The Mississippi Public Service Commission has a hard decision before it. Mississippi Power President Anthony Topazi has a logical argument on the necessity of a new $2.4 billion lignite coal-burning plant in Kemper County that seems to address tighter federal standards on carbon emissions (the plant, in theory, will capture about 50 percent of its carbon) and the need for Americans to draw more energy from American sources like locally mined lignite.
But opponents are ready to shoot down the plant, arguing that it will still belch mercury and carbon into the air and create negligible new energy after investing thousands of BTUs a day drying out and processing the low-grade coal into a usable form. (Lignite is practically rotting wet wood, in some scientific circles.)
The PSC will hear these arguments and more, but money will likely dictate its final determination. Voters who elected the commissioners will inevitably have to foot Mississippi Power's $2.4 billion bill to build the plant through rate hikes. Mississippi Power claims ratepayers will have a 15-percent rate hike, although the Sierra Club says that 15 percent will only go to paying off the interest on the loan to finance the plant, and doesn't account for the entirety of the bill.
But you can take to the bank any prediction that there will be significant rate hikes.

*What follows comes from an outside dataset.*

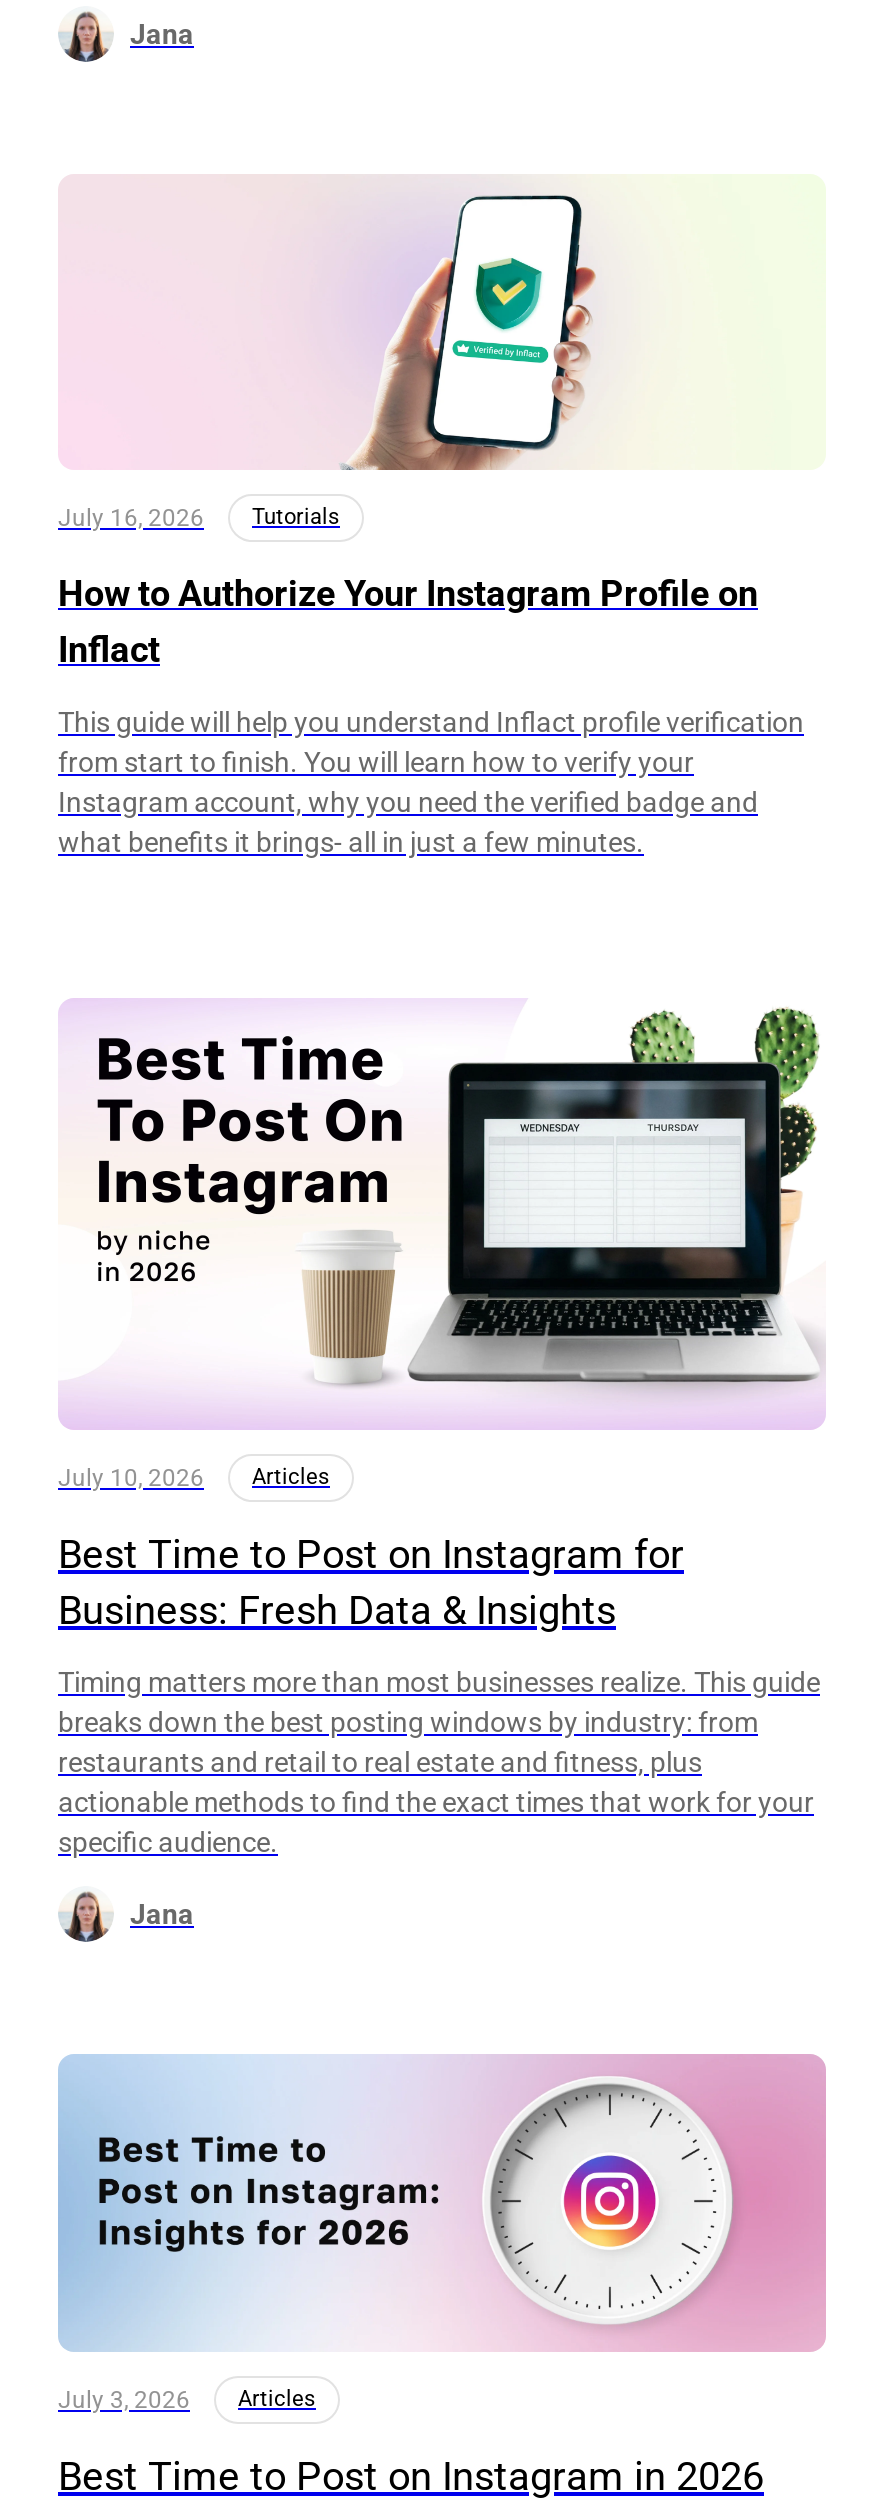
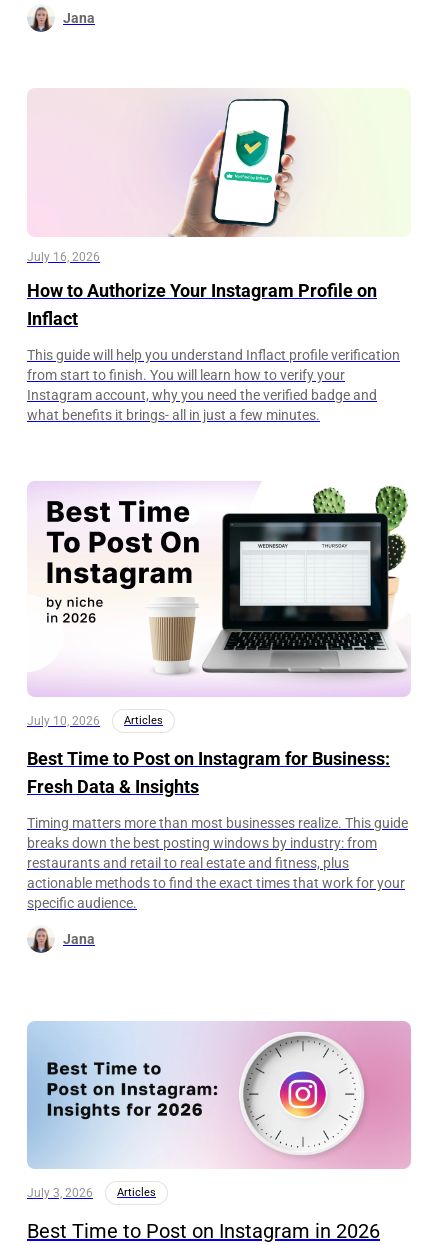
[252,505,340,531] Tutorials -> none
moved [296,1006,826,1400] -> [146,484,411,681]: [image]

When Entergy Mississippi brought the $3 billion Grand Gulf nuclear power plant online in 1985, it raised customer rates over a period from 1985 to 2008, with rates fluctuating between a 17.4 percent hike in 1985 to as high as 49 percent in 1995. Rate increases funding Grand Gulf floated around 40 and 45 percent for about 12 of those 23 years. The total rate increase, according to Entergy's own documentation, was 60.8 percent.
Entergy had the benefit of a customer base of 300,000 to absorb that rate increase, while Mississippi Power has only 186,000 customers to absorb the cost of the Kemper plant. (Kemper County, which will host the plant, will not face Mississippi Power's rate increases because Kemper folks get their power from TVA. Smooth move, Mississippi Power.)
The Public Service Commission will hear arguments from both sides of the issue urging them to "think about the future," whether in terms of meeting Mississippi's growing energy needs or keeping a host of foul chemicals out of the air. But the public service commissioners win elections by being popular, and their popularity among voters probably would suffer if rates go up about 60 percent to fund a coal plant.
The Commission should follow the will of the voters and work to keep rates as low as possible, not enrich stockholders.